Bruno Latour refiere la siguiente historia. Arquímedes habría escrito una carta a Hierón —rey de Siracusa— para interesarlo en la ciencia. “Dadme un punto de apoyo y moveré el mundo”, le dijo para despertar el interés del monarca en la ciencia.
Hierón maravillado, solicitó a Arquímedes una demostración, éste hizo poner en tierra, con la colaboración de decenas de soldados, una nave de transporte de tres mástiles perteneciente a la Marina Real. Arquímedes la movió el solo, con el uso de una ingeniosa palanca que reemplazaba la fuerza de decenas de hombres. Hierón, estupefacto, comprendió la potencia de la ciencia y contrató a Arquímedes para que construyera máquinas para la defensa de la ciudad, pues se temía una guerra con los romanos.
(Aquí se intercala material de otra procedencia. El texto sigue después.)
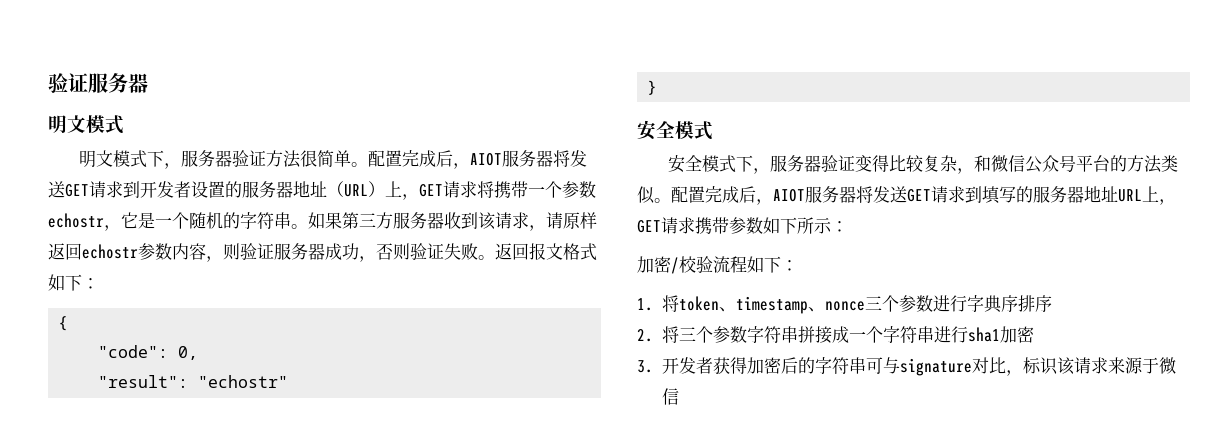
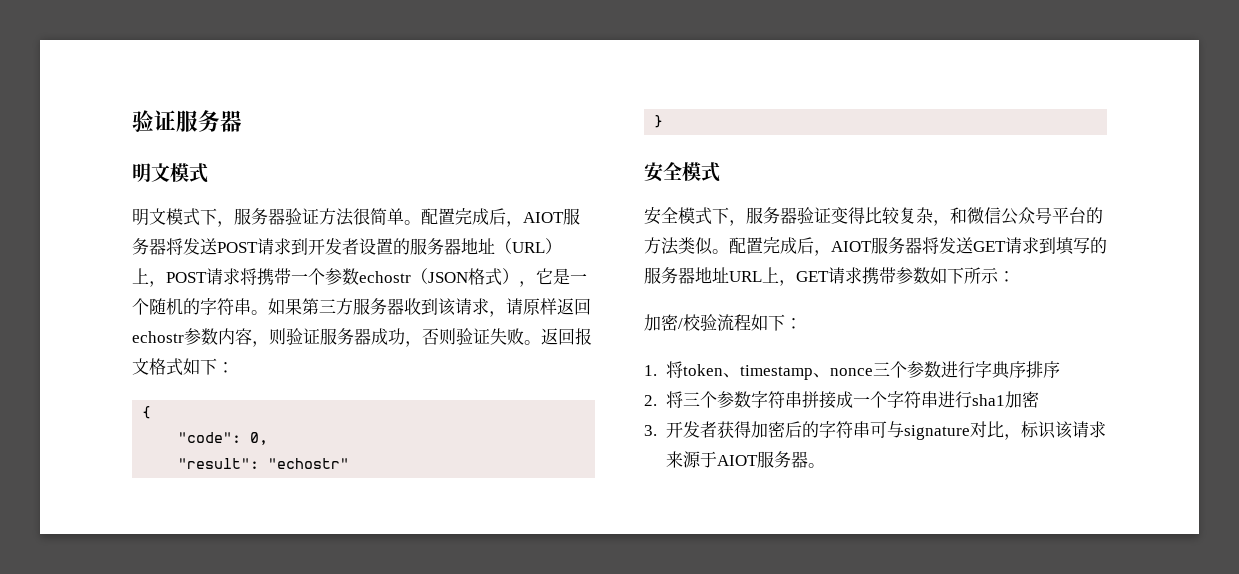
[65,184,89,197] GET -> [217,242,258,253] POST
[419,184,443,197] GET -> [166,272,207,283] POST
(104, 220) none -> [411,268,519,286] （JSON格式）
[1158,357,1176,374] [661,388,679,405] 微信 -> [716,451,825,468] AIOT服务器。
Arquímedes, entonces, se encontró embarcado, como dice Latour, en un “mini proyecto Manhattan” para la defensa de Siracusa, frente al ataque del general romano Marcelo. El historiador Plutarco señala que Marcelo dijo a sus soldados: “No cesaremos de guerrear contra ese geómetra que usa nuestras naves como cubiletes para sacar agua del mar, que ha eliminado de manera ignominiosa nuestra sambuca a latigazo limpio”. En efecto, todos los siracusanos, al mando de Arquímedes y con el uso de sus inventos, no eran sino el cuerpo de un organismo creado por Arquímedes. Sin embargo, se rumoreaba que a Arquímedes no le interesaba la guerra ni la política.
Veamos. Acto I: Arquímedes va a ver a Hierón para hacerlo “interesarlo” en la ciencia; Acto II: Hierón propone a Arquímedes el desafío de probar la utilidad práctica de sus ideas; Acto III: Arquímedes logra con éxito mover un barco y un poco más tarde defender exitosamente a Siracusa; Acto IV: a Arquímedes solo le interesa la ciencia pura y no la política mundana de la guerra.
Lo que sucede, nos dice Latour, es que la ciencia, cuando la misma purifica sus hallazgos, no quiere reconocer su deuda política, es decir no quiere reconocer que detrás de un gran científico puede asomarse una gran guerra, un gran tirano, una gran catástrofe, todo ello distante de las preocupaciones científicas. Latour, entonces llama a repensar una política de la ciencia, es decir, llama a recalibrar las relaciones de la ciencia con la política, mostrando que la modernidad —esta maquinaria de purificación de hallazgos empíricos en busca de la santidad de la moderación— no es más que la acción de ocultamiento de la política, fría y descarnada.
Bruno Latour dedicó su trabajo a cuestionar la aparente autonomía científica, y a plantear un proyecto singular de reflexión llamado «humanidades científicas» que une reflexiones sobre la ciencia, la sociología, la antropología y la epistemología. Bruno Latour murió el pasado 9 de octubre, dejando una obra impresionante y un legado que dará mucho de hablar.
Farit Rojas T. es abogado y filósofo.